Brett asked if beating the Yankees once counted as “too many times.” Steinbrenner said yes.

Now you know why I rooted for the buy-a-championship Arizona Diamondbacks in the World Series last year. Yeah, I wanted the Cardinals to go. But I wanted Steinbrenner to not get what he wanted.

But Steinbrenner’s not just an immature little kid who’s not willing to share his toys. Two weeks ago, Roger Clemens was making a rehab start at Class A Tampa. The home-plate umpire was–horror of horrors–a woman! Well, Steinbrenner was horrified. They were mishandling his pitcher.

Earth to Steinbrenner: A rehab start is about throwing pitches to real-live batters to see a few things. First and foremost, does it hurt? Second, can you throw seven innings? Third, does it hurt?

Earth to Steinbrenner, again: Gender has nothing to do with the ability to see, to know the rules, and call balls and strikes.

Earth to Steinbrenner: The male umpires who call balls and strikes in the major leagues seem to have never read the rulebook, because they never call a strike above the belt. So if your theory that women don’t call balls and strikes the way men do happens to be true, having a woman behind the plate was probably a very good thing, and I eagerly await the day when we see women umps in the Big Leauges.

Then Steinbrenner said Ms. Cortesia should go back to umpiring Little League. “She wasn’t bad, but she wasn’t that good,” he said.

Clemens’ assesment: She did great.

So tell me who’s a better judge of an umpire’s ability: a loud, rude, obnoxious baseball owner, or a 40-year-old pitcher with 18 years’ experience in the major leagues?

Yep, Steinbrenner’s been in rare form these past couple of months. But he’s been eclipsed by Bud Selig. Pete Rose and Don Fehr are back and spewing as much garbage as ever, as well, and Ted Williams’ kids are doing their best to make everyone forget their dad’s Hall of Fame career. And Reds GM Jim Bowden made the mistake of invoking the memory of Sept. 11 when talking about a possible player’s strike. (He was wrong, of course.

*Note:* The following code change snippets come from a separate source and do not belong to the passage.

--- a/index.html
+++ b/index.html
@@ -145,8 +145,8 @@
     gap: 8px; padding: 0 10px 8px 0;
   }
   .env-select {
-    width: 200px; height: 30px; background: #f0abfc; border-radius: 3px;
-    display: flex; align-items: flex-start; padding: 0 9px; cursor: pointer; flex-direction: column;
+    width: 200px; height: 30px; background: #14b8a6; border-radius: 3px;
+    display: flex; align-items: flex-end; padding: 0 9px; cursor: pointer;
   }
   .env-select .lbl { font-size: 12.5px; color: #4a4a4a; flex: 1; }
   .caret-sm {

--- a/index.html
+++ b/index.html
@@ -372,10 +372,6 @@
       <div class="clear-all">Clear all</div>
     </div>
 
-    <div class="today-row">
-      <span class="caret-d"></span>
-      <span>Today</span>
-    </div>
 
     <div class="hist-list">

Sept. 11 destroyed two towers, but it didn’t destroy New York and it didn’t destroy America. A strike could destroy baseball.)

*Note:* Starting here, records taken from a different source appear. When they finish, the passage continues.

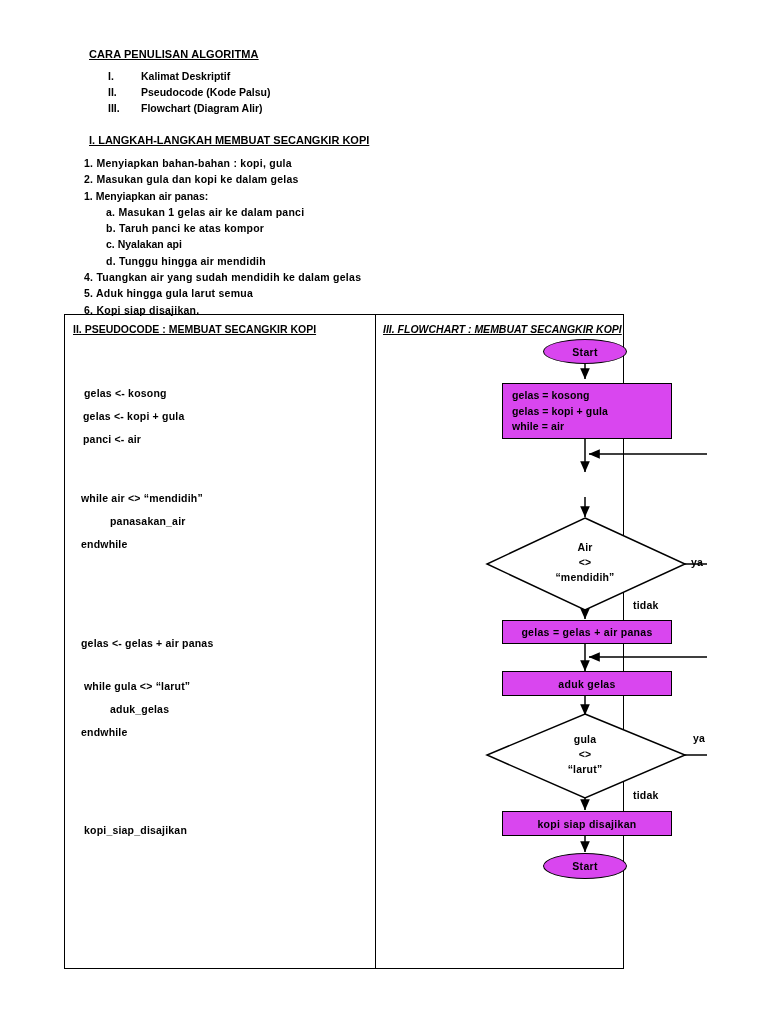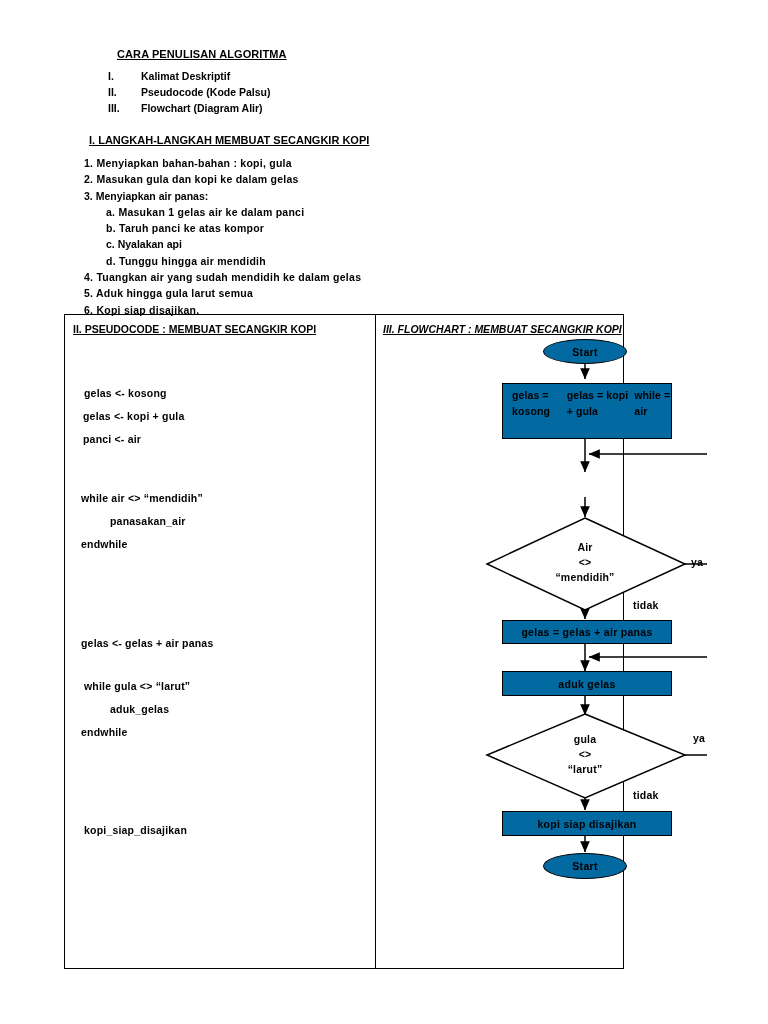--- a/index.html
+++ b/index.html
@@ -33,7 +33,6 @@
     letter-spacing: .1px;
     text-decoration: underline;
     white-space: nowrap;
-    margin-left: 28px;
   }
 
   .roman-list {

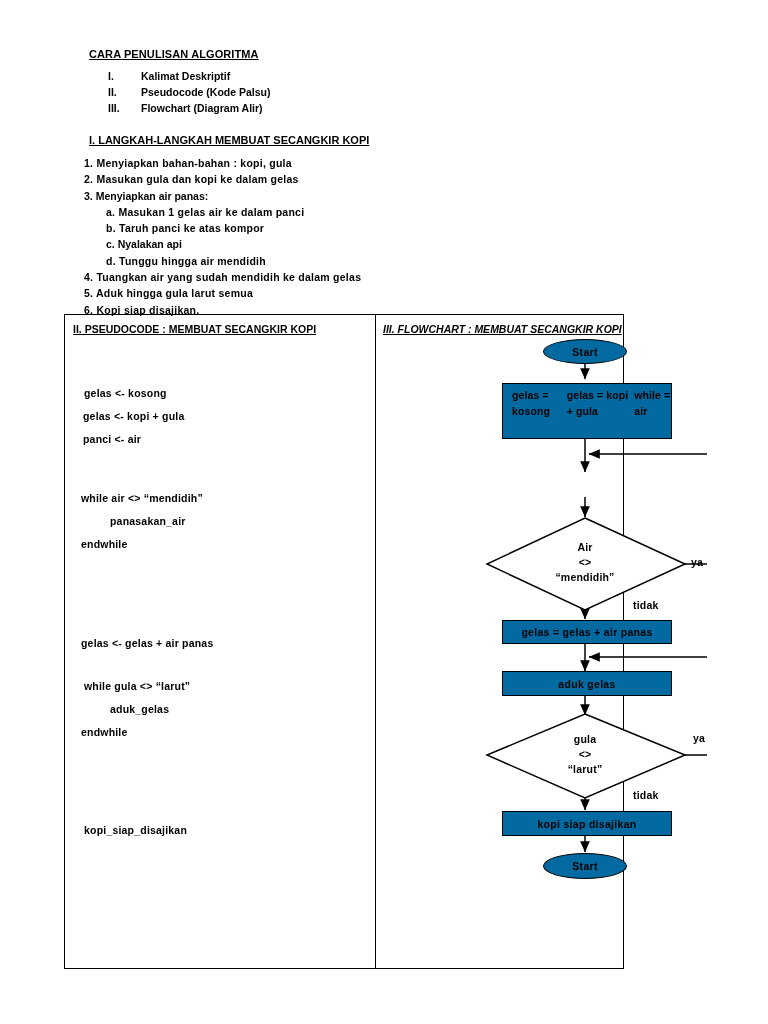--- a/index.html
+++ b/index.html
@@ -194,7 +194,7 @@
   <div class="steps">
     <div class="step wide">1. Menyiapkan bahan-bahan : kopi, gula</div>
     <div class="step wide">2. Masukan gula dan kopi ke dalam gelas</div>
-    <div class="step">3. Menyiapkan air panas:</div>
+    <div class="step">1. Menyiapkan air panas:</div>
     <div class="step sub wide">a. Masukan 1 gelas air ke dalam panci</div>
     <div class="step sub wide">b. Taruh panci ke atas kompor</div>
     <div class="step sub">c. Nyalakan api</div>

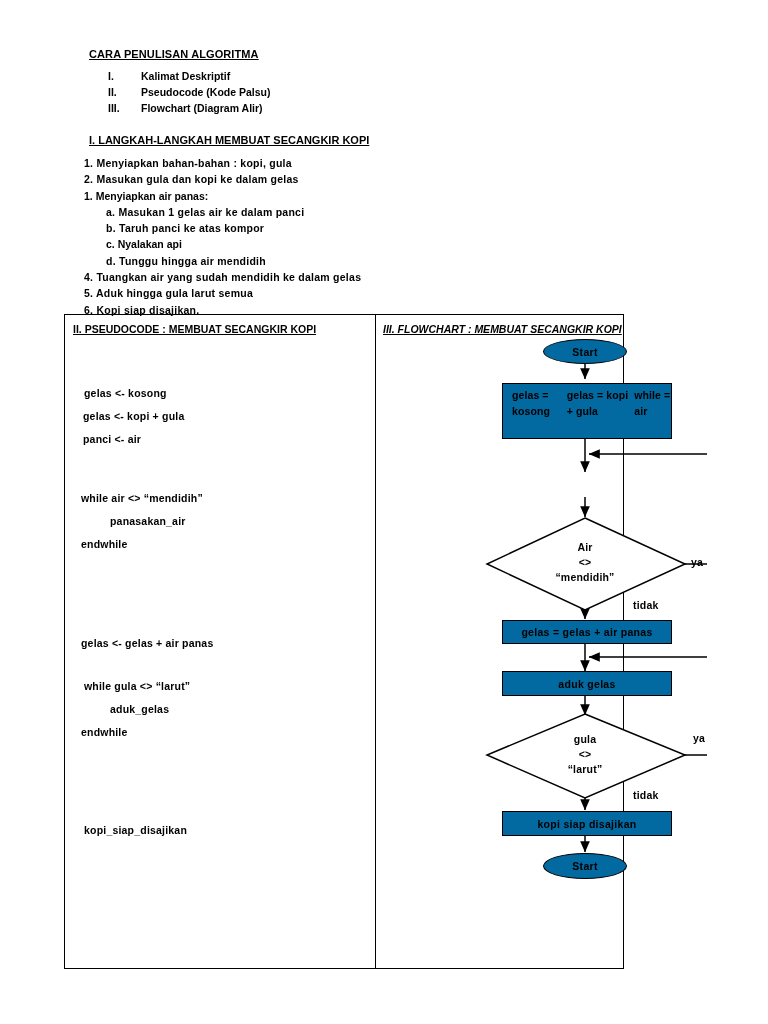--- a/index.html
+++ b/index.html
@@ -135,7 +135,7 @@
     font-size: 10.5px;
     font-weight: bold;
     letter-spacing: .3px;
-    background: #0369a1;
+    background: #d946ef;
   }
   .fbox {
     border: 1.3px solid #000;

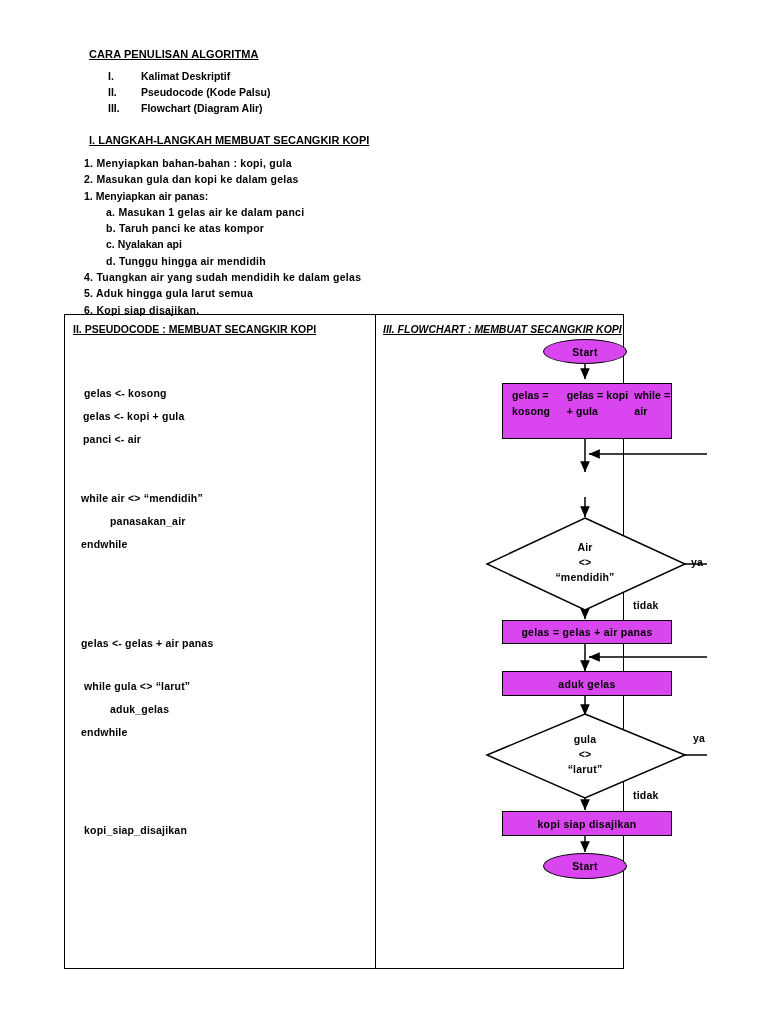--- a/index.html
+++ b/index.html
@@ -143,6 +143,7 @@
   .fbox.left-align {
     justify-content: flex-start;
     align-items: flex-start;
+    flex-direction: column;
     padding: 4px 0 0 9px;
     line-height: 15.5px;
     letter-spacing: .1px;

Yes, they’re all valiant attempts to look stupid. They’ve even managed to drown out baseball’s one-man wrecking crew, player agent Scott Boras. But none of them can hold a candle to Bud Selig.

It’s kind of like 1941. Joe DiMaggio had a great year in 1941. So great, he even won the MVP that year. But nobody remembers that anymore, because 1941 was the year Ted Williams batted .406. DiMaggio was the better overall player, and DiMaggio was the far bigger celebrity, and DiMaggio handled the limelight a lot better. But 1941 was Ted Williams’ year. Nothing could eclipse him. Not Luke Appling. Not Jimmie Foxx. Not even The Great DiMaggio.

2002 is Bud Selig’s year. Steinbrenner and Rose and Fehr and the rest of baseball’s repulsive bunch will be remembered for a lot of things, but saying the most stupid things in 2002 won’t be one of them.